FACE AUX PRESSIONS DE LA BANQUE CENTRALE EUROPEENNE, TOUS SOLIDAIRES DE SYRIZA !

Le Peuple grec vient de s’exprimer clairement. En choisissant Syriza, il a opté pour une rupture avec l’Europe des marchés, des banques, L’Europe du chantage à la dette. Nous pensons comme Syriza que l’avenir des peuples européen n’est pas dans le comblement d’une dette infinie, impossible à rembourser. En Grèce, l’austérité a eu des conséquences criminelles : écroulement du système de santé, baisse de l’espérance de vie, effondrement des salaires, augmentation des suicides, vente à la découpe des industries et même du port du Pirée !
Le pays était dépossédé de ses outils de production, de sa souveraineté populaire : sa vie politique devait se plier aux exigences de la troïka.
Aujourd’hui, l’Eurogroupe intime l’ordre au gouvernement Tsipras de proposer un plan de « redressement » le 11 février, veille du sommet européen. Il lui demande donc de renier le mandat que lui a confié le peuple grec et ainsi de contredire le suffrage universel. Dimanche soir, lors de son discours de politique général, Alexis Tsipras a répondu qu’au contraire il appliquerait son programme : « nous ne négocierons pas la souveraineté populaire, nous ne négocierons pas le mandat populaire ».
L’Eurogroupe ne peut parler au nom des peuples d’Europe. Il ne parle pas en notre nom.
Plus que jamais nous affirmons notre solidarité avec la Grèce. Troïka Basta !

Par leur vote, les grecs nous montrent la voie : ils ont fait le choix de l’avenir. Or, à l’heure actuelle, la banque centrale tente de faire pression sur le gouvernement Tsipras : elle refuse l’effacement de la dette et même le rééchelonnement de celle-ci ! L’objectif nous parait clair : détruire dans l’œuf l’effet « Syriza » afin de tuer toutes les velléités d’émancipation en Espagne ou ailleurs.
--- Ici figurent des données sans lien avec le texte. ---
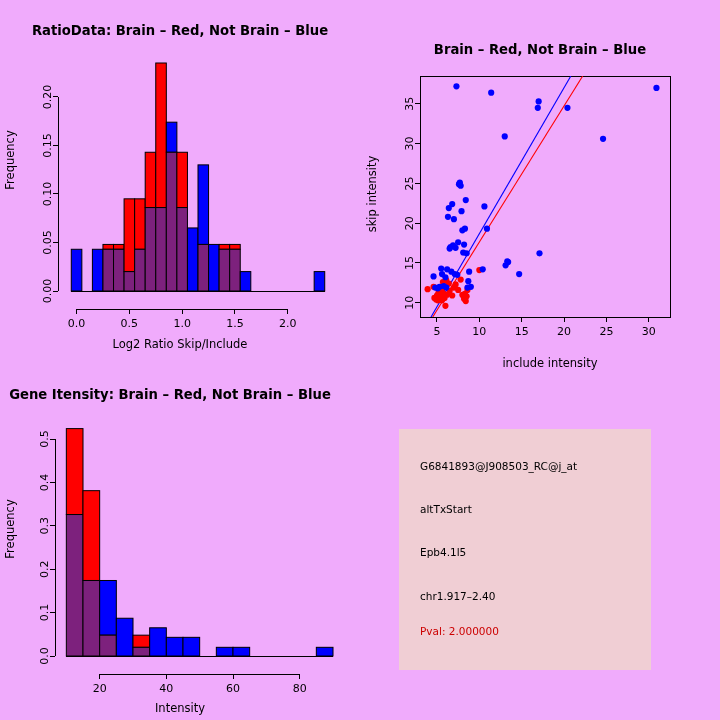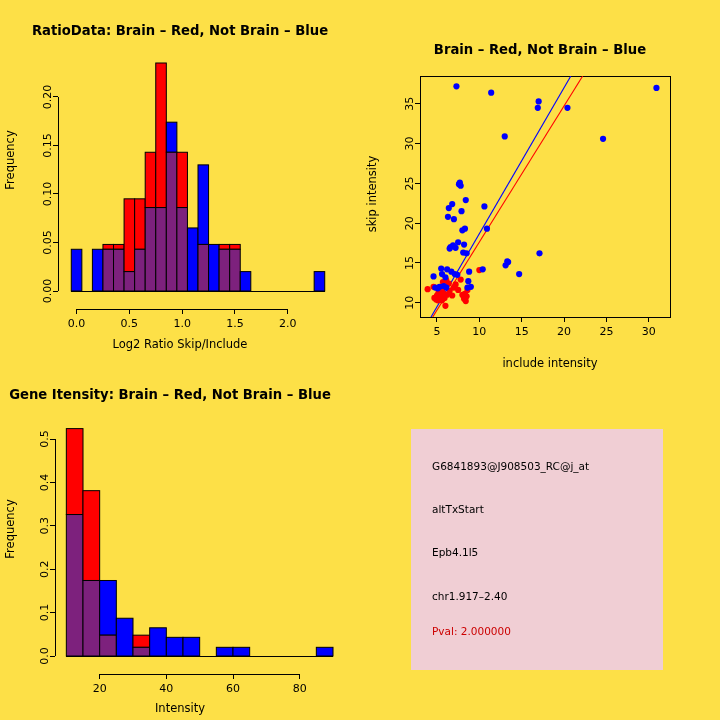--- a/index.html
+++ b/index.html
@@ -18,7 +18,7 @@
     position: relative;
     width: 720px;
     height: 720px;
-    background: #fde047;
+    background: #f0abfc;
     text-align: center;
   }
   .panel {

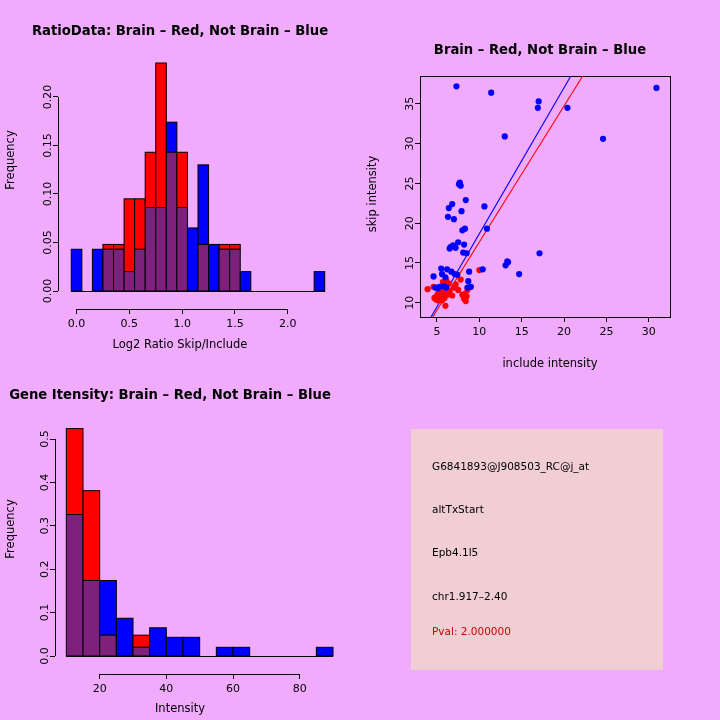--- a/index.html
+++ b/index.html
@@ -29,7 +29,7 @@
   #panel-ratio-hist   { left: 0;     top: 0;   }
   #panel-scatter      { left: 360px; top: 0; margin-top: 19px;   }
   #panel-gene-hist    { left: 0;     top: 364px; text-decoration: underline; }
-  #panel-annotation   { left: 360px; top: 360px; }
+  #panel-annotation   { left: 348px; top: 360px; }
 
   svg { display: block; }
Aux yeux de Bruxelles, hors du libéralisme économique et du capitalisme financier, point de salut ! En usant de cette méthode M. Draghi joue un jeu dangereux : il détruit l’espoir d’une alternative à gauche et attise la montée d’une extrême-droite européenne aux aguets. Les technocrates qui gouvernent l’Europe devront répondre face au peuple de ce comportement antidémocratique scandaleux.

Aussi, partout en Europe, la résistance doit s’organiser. Le Parti de Gauche, comme le Front de Gauche, et plus largement tous les partis et citoyens qui souhaitent enfin construire une Europe Solidaire doivent se lever et affirmer leur solidarité avec le peuple grec. Le Parti de Gauche Nord lance un appel à toutes ces forces sociales, écologistes, progressistes pour que soit organisées au plus vite des actions de soutien. Nous devons affirmer collectivement : Non, le peuple grec n’est pas seul. Uni, le peuple ne sera jamais vaincu !

Julien Poix, co-secrétaire du Parti de Gauche Nord, membre du Front de Gauche.